> **YOUR OBJECTIVE**
Below are the entries; transcribe them exactly and drop every picture.

> **RECORD EXCERPTS**
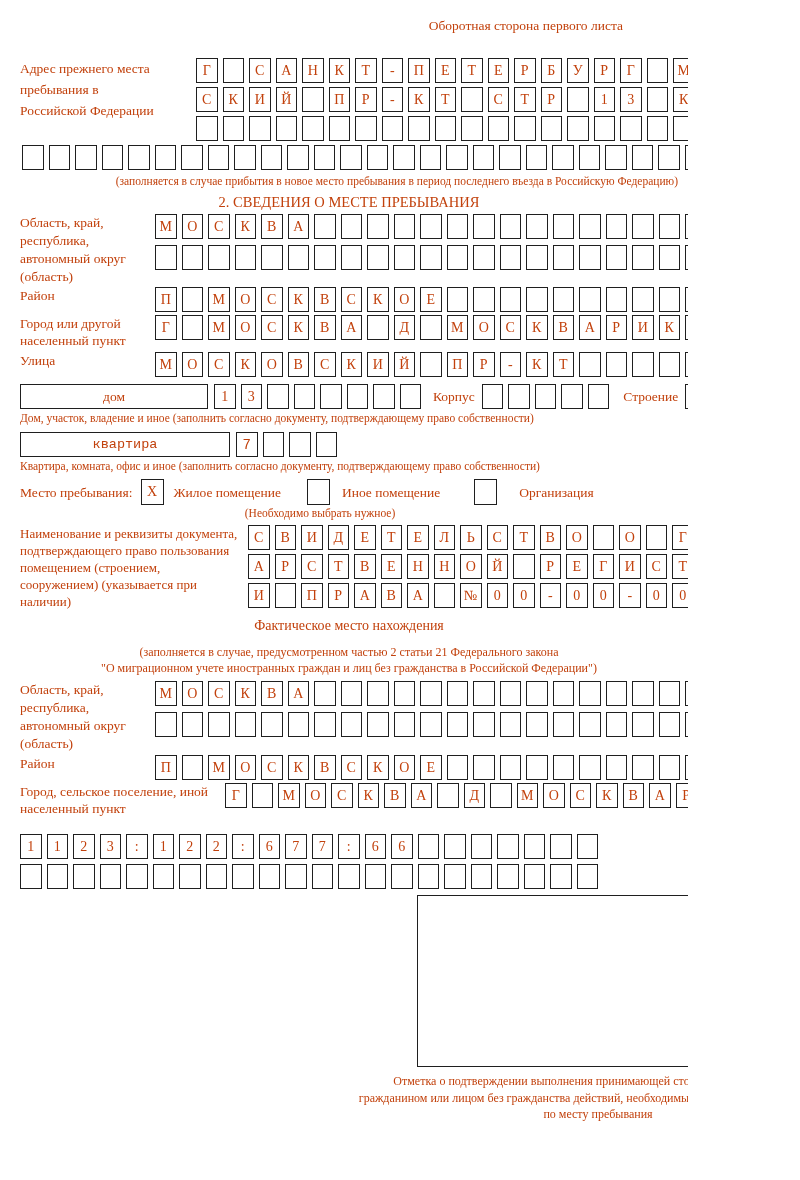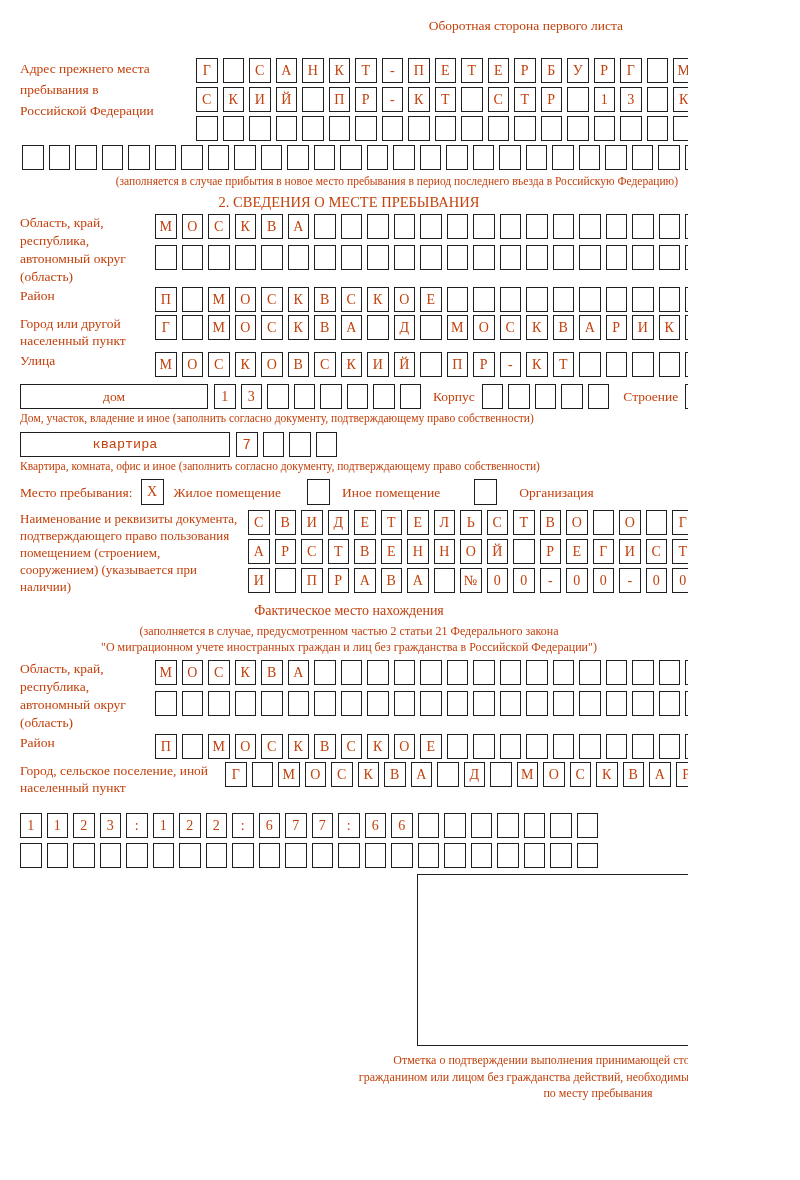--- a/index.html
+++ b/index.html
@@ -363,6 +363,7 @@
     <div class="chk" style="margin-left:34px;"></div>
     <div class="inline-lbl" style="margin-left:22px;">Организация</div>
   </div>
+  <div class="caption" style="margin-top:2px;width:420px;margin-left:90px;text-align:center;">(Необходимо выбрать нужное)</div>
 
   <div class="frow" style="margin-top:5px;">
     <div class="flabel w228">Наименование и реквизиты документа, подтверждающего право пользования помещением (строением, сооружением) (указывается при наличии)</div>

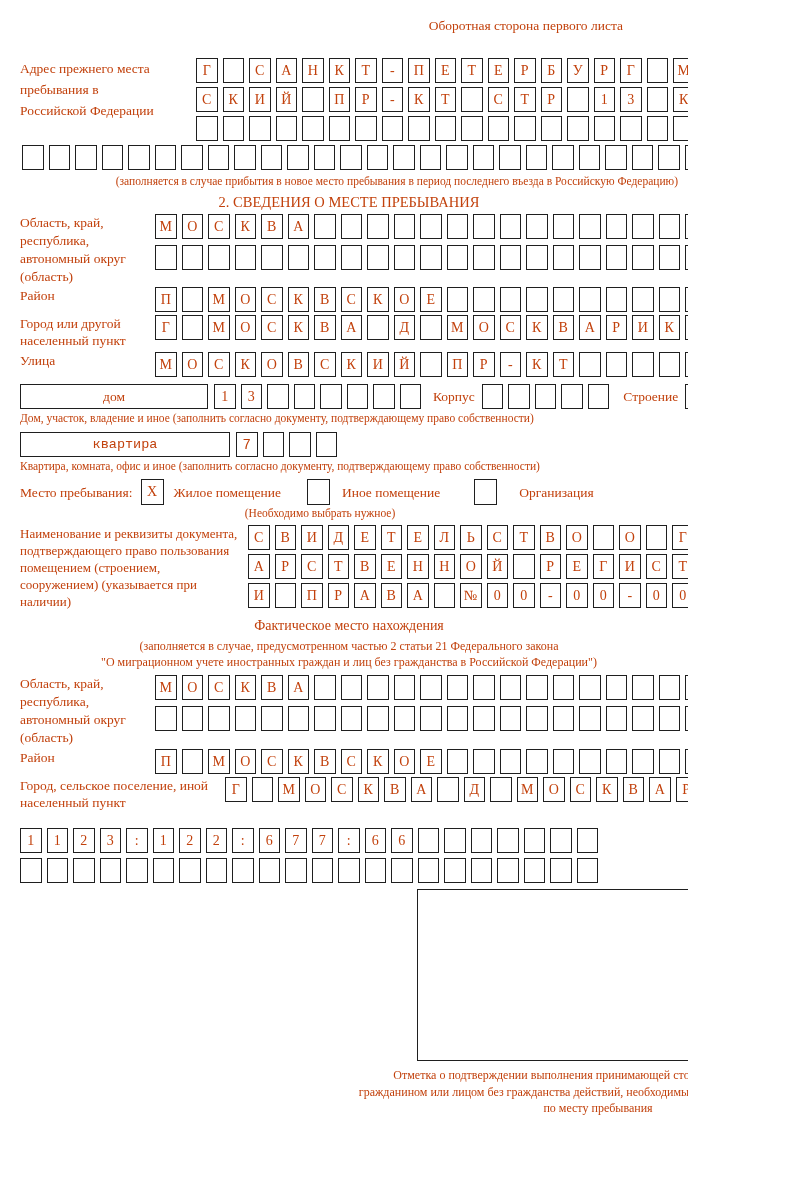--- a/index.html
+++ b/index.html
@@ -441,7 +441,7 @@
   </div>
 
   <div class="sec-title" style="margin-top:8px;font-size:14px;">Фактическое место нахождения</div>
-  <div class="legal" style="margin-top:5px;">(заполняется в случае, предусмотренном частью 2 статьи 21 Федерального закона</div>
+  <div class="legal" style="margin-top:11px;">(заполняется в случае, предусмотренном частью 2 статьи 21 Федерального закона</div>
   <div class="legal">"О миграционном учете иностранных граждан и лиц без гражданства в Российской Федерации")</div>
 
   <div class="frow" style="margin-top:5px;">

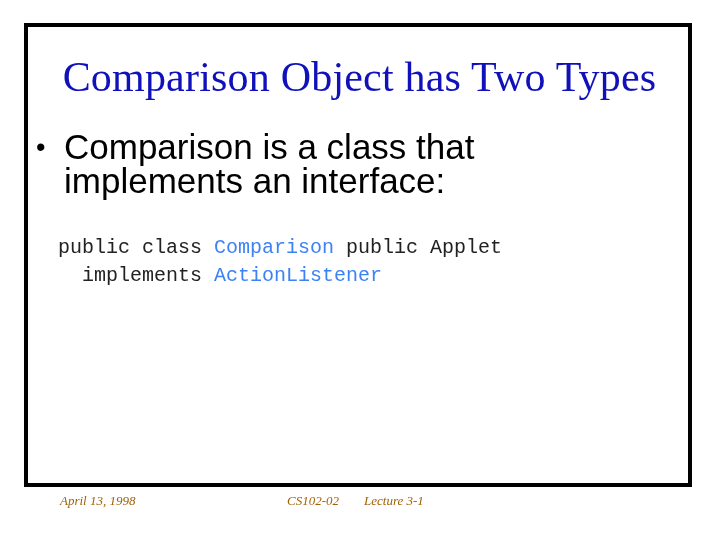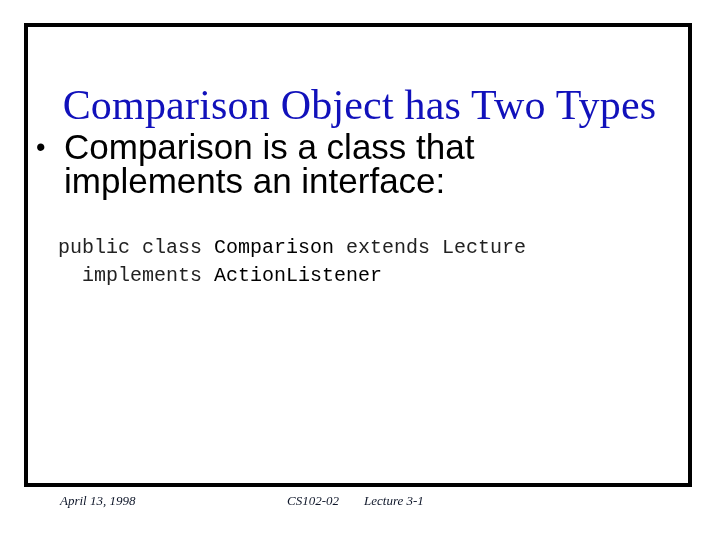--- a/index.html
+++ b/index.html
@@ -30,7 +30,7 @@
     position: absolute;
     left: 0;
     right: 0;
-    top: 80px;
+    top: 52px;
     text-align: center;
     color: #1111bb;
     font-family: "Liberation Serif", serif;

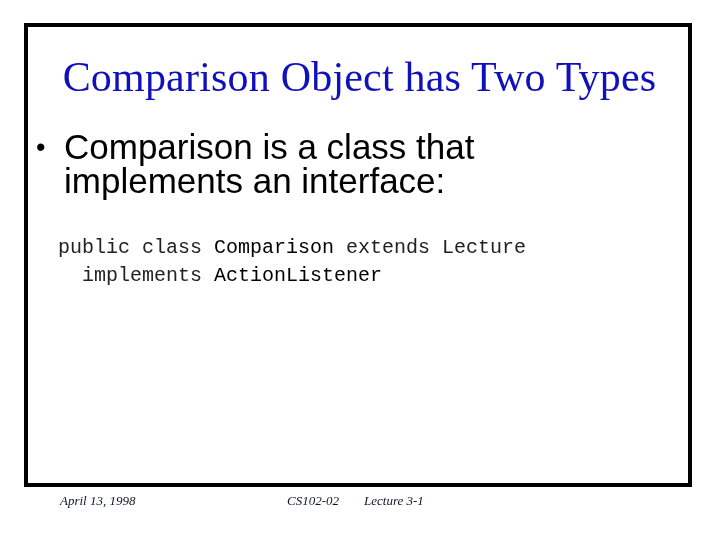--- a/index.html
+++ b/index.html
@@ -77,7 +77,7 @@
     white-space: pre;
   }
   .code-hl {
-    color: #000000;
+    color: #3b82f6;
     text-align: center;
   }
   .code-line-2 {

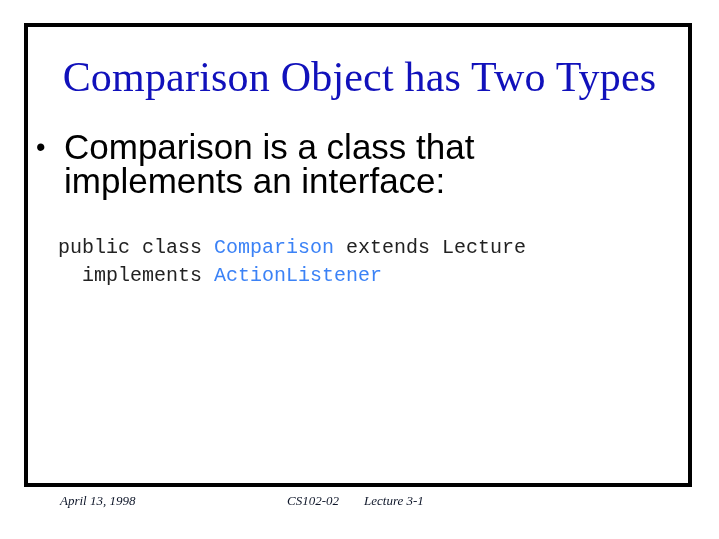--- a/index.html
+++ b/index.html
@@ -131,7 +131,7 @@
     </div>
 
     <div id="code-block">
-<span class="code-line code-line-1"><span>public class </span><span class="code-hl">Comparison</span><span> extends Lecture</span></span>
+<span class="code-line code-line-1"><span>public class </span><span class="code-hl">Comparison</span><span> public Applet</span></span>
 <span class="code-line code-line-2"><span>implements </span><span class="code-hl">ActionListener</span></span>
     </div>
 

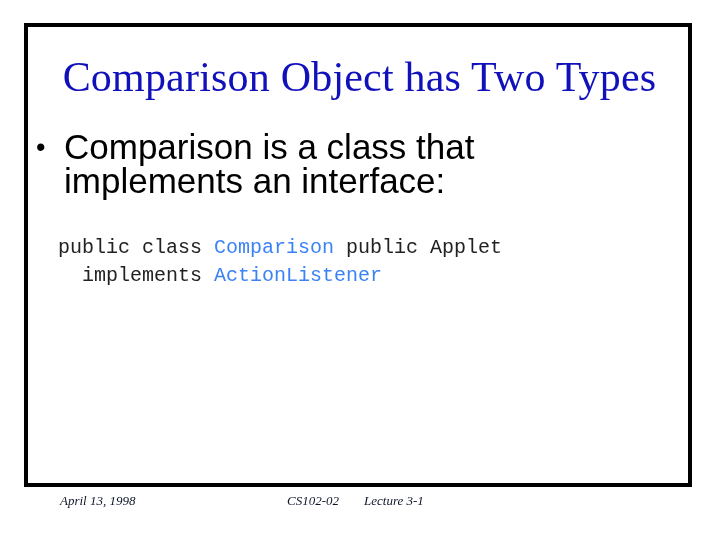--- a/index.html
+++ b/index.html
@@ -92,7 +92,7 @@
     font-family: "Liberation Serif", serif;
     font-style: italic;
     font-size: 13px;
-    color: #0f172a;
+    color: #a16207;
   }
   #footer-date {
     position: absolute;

> **YOUR RESPONSE**
--- a/index.html
+++ b/index.html
@@ -363,6 +363,7 @@
     <div class="chk" style="margin-left:34px;"></div>
     <div class="inline-lbl" style="margin-left:22px;">Организация</div>
   </div>
+  <div class="caption" style="margin-top:2px;width:420px;margin-left:90px;text-align:center;">(Необходимо выбрать нужное)</div>
 
   <div class="frow" style="margin-top:5px;">
     <div class="flabel w228">Наименование и реквизиты документа, подтверждающего право пользования помещением (строением, сооружением) (указывается при наличии)</div>

--- a/index.html
+++ b/index.html
@@ -441,7 +441,7 @@
   </div>
 
   <div class="sec-title" style="margin-top:8px;font-size:14px;">Фактическое место нахождения</div>
-  <div class="legal" style="margin-top:5px;">(заполняется в случае, предусмотренном частью 2 статьи 21 Федерального закона</div>
+  <div class="legal" style="margin-top:11px;">(заполняется в случае, предусмотренном частью 2 статьи 21 Федерального закона</div>
   <div class="legal">"О миграционном учете иностранных граждан и лиц без гражданства в Российской Федерации")</div>
 
   <div class="frow" style="margin-top:5px;">

--- a/index.html
+++ b/index.html
@@ -30,7 +30,7 @@
     position: absolute;
     left: 0;
     right: 0;
-    top: 80px;
+    top: 52px;
     text-align: center;
     color: #1111bb;
     font-family: "Liberation Serif", serif;

--- a/index.html
+++ b/index.html
@@ -77,7 +77,7 @@
     white-space: pre;
   }
   .code-hl {
-    color: #000000;
+    color: #3b82f6;
     text-align: center;
   }
   .code-line-2 {

--- a/index.html
+++ b/index.html
@@ -131,7 +131,7 @@
     </div>
 
     <div id="code-block">
-<span class="code-line code-line-1"><span>public class </span><span class="code-hl">Comparison</span><span> extends Lecture</span></span>
+<span class="code-line code-line-1"><span>public class </span><span class="code-hl">Comparison</span><span> public Applet</span></span>
 <span class="code-line code-line-2"><span>implements </span><span class="code-hl">ActionListener</span></span>
     </div>
 

--- a/index.html
+++ b/index.html
@@ -92,7 +92,7 @@
     font-family: "Liberation Serif", serif;
     font-style: italic;
     font-size: 13px;
-    color: #0f172a;
+    color: #a16207;
   }
   #footer-date {
     position: absolute;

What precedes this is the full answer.